Sampling from latent space.
Reconstruction of mixed data types.
Configurable architectures for numerical and categorical data.
TabularEngine
- class clearbox_synthetic.generation.engine.tabular_engine.TabularEngine(dataset: Dataset, layers_size: Sequence[int] = [50], params: FrozenDict | None = None, train_params: Dict | None = None, diffusion_params: Dict | None = None, privacy_budget: float = 1.0, model_type: str = 'VAE', rules: Dict = {}, cat_labels_threshold: float = 0.02, missing_values_threshold: float = 0.999, n_bins: int = 0, scaling: Literal['none', 'normalize', 'standardize', 'quantile'] = 'quantile', num_fill_null: Literal['interpolate', 'forward', 'backward', 'min', 'max', 'mean', 'zero', 'one'] = 'none', unseen_labels='ignore')[source]
Bases:
EngineInterfaceThis class integrates the
TabularVAEandTabularDiffusionmodels to enable training, evaluation, and inference for tabular datasets.- Parameters:
dataset (Dataset) – The dataset used to initialize the generative engine.
layers_size (Sequence[int], optional, default=[50]) – The sizes of the hidden layers.
params (FrozenDict, optional, default=None) – Model parameters.
train_params (Dict, optional, default=None) – Training parameters.
diffusion_params (Dict, optional, default=None) – Diffusion model parameters.
privacy_budget (float, optional, default=1.0) – The privacy budget.
model_type (str, optional, default='VAE') – Type of model (‘VAE’ or ‘Diffusion’).
rules (Dict, optional, default={}) – Rules for embedding and transformations.
cat_labels_threshold (float, optional, default=0.02) –
A float value between 0 and 1 that sets the threshold for discarding categorical features. It defines a minimum frequency threshold for keeping a label as a separate category. If a label appears in less than
cat_labels_threshold * 100%of the total occurrences in a categorical column, it is grouped into a generic"other"category.For instance, if
cat_labels_threshold=0.02and a label appears less than 2% in the dataset, that label will be converted to “other”.scaling (str, default="none") –
The method used to scale numerical features:
”none” : No scaling is applied
”normalize” : Normalizes numerical features to the [0, 1] range.
”standardize” : Standardizes numerical features to have a mean of 0 and a standard deviation of 1.
”quantile” : Transforms numerical features using quantiles information.

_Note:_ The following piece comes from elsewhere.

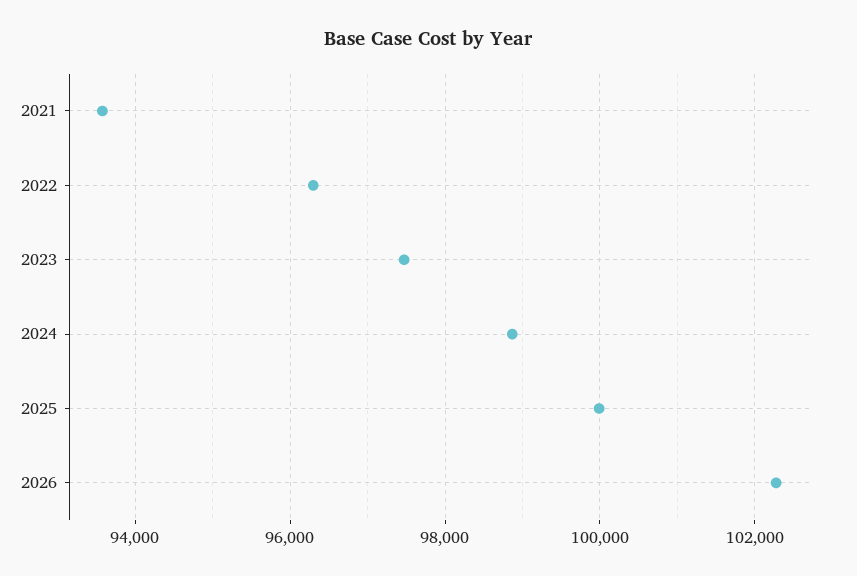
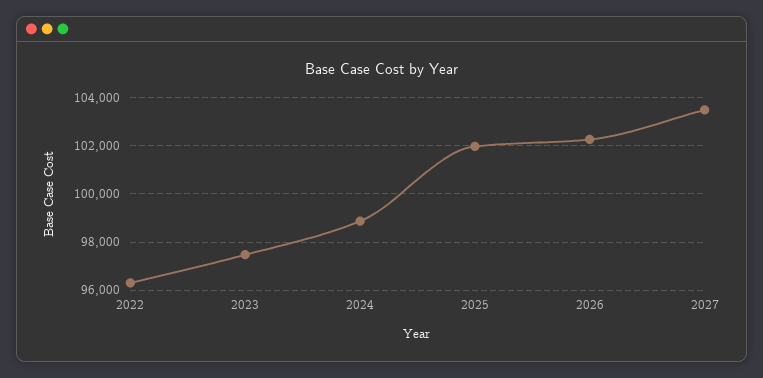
2021: 93600 -> none
2025: 100000 -> 102000
2027: none -> 103500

”kbins” : Converts continuous numerical data into discrete bins. The number of bins is defined by the parameter n_bin
num_fill_null (FillNullStrategy or str, default="mean") –
Strategy or value used to fill null values in numerical features:
”mean” : Fills null values with the mean of the column.

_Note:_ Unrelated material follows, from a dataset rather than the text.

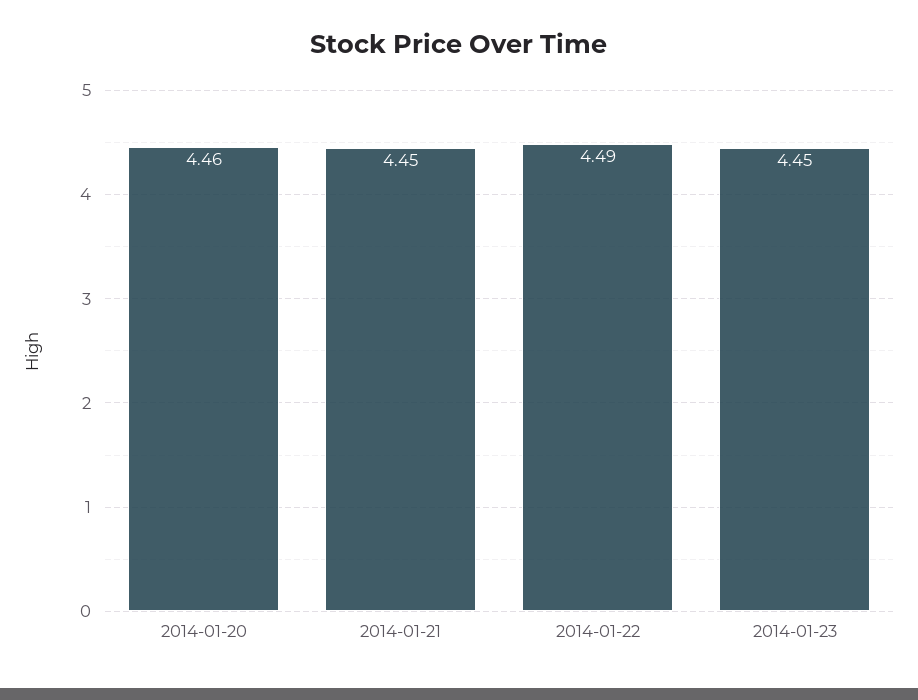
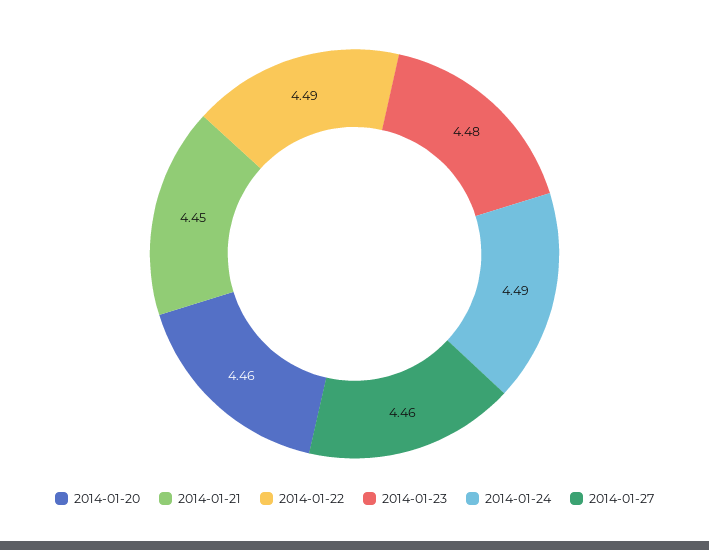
2014-01-23: 4.45 -> 4.48
2014-01-24: none -> 4.49
2014-01-27: none -> 4.46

”interpolate” : Fills null values using interpolation.
”forward” : Fills null values using the previous non-null value.
”backward” : Fills null values using the next non-null value.

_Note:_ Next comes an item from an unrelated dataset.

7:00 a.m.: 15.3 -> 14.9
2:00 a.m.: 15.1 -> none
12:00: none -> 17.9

”min” : Fills null values with the minimum value of the column.
”max” : Fills null values with the maximum value of the column.
”zero” : Fills null values with zeros.
”one” : Fills null values with ones.
value : Fills null values with the specified value.
n_bins (int, default=0) – Number of bins to discretize numerical features. If set to a value greater than 0 and if scaling==”kbins”, numerical features are discretized into the specified number of bins using quantile-based binning.
unseen_labels (str, default="ignore") –
“ignore” : If new data contains labels unseen during fit one hot encoding contains 0 in every column.
”error” : Raise an error if new data contains labels unseen during fit.
- model
The Variational Autoencoder model.
- Type:
TabularVAE
- diffusion_model
The Diffusion Model for additional training.
- Type:
TabularDiffusion
- params
The model parameters.
- Type:
FrozenDict
- search_params
Training parameters.
- Type:
Dict
- architecture
The architecture configuration of the model.
- Type:
Dict
- hashed_architecture
A hashed string representation of the architecture.
- Type:
str
- apply(x: ndarray, y: ndarray | None = None) Tuple[source]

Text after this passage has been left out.